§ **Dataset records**
^^^^
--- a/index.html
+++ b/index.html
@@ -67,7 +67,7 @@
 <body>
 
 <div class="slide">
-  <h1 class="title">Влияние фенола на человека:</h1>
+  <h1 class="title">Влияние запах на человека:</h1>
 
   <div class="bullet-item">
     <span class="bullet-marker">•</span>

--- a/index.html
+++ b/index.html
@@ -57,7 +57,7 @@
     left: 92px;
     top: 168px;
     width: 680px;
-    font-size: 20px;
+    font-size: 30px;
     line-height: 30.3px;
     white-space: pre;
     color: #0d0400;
^^^^
Copy each line of the preceding data that contains the string "человека".

-  <h1 class="title">Влияние фенола на человека:</h1>
+  <h1 class="title">Влияние запах на человека:</h1>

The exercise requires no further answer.